### Task statement
Go through the data and count the lines holding the string "Fungus". Write only the number.

### Data records
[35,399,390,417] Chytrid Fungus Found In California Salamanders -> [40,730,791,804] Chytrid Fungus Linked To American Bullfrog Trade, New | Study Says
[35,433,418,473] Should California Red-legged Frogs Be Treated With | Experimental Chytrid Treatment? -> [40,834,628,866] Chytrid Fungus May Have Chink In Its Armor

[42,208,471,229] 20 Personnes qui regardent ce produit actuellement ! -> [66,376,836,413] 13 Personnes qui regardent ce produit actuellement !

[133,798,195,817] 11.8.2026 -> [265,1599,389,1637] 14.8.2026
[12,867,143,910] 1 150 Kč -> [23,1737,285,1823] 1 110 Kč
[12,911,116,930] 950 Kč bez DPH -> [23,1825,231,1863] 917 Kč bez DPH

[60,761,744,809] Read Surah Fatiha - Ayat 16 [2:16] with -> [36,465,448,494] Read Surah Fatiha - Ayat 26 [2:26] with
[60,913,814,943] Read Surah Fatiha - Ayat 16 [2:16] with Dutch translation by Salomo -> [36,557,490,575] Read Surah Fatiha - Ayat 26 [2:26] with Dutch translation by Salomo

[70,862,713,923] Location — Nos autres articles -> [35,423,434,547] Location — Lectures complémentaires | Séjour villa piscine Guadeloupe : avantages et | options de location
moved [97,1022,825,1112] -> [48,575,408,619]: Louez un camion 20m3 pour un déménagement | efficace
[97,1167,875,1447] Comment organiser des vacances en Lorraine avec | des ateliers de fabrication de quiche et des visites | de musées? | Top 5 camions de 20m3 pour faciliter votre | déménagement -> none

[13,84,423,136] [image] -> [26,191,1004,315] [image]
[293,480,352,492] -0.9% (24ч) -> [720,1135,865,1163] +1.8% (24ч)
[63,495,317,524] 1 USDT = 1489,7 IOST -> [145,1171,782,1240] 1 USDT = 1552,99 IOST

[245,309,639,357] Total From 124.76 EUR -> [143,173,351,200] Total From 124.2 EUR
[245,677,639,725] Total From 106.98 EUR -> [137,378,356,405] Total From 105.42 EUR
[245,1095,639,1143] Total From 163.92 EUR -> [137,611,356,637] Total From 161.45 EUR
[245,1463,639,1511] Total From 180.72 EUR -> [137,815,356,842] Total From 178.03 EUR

### Result below
2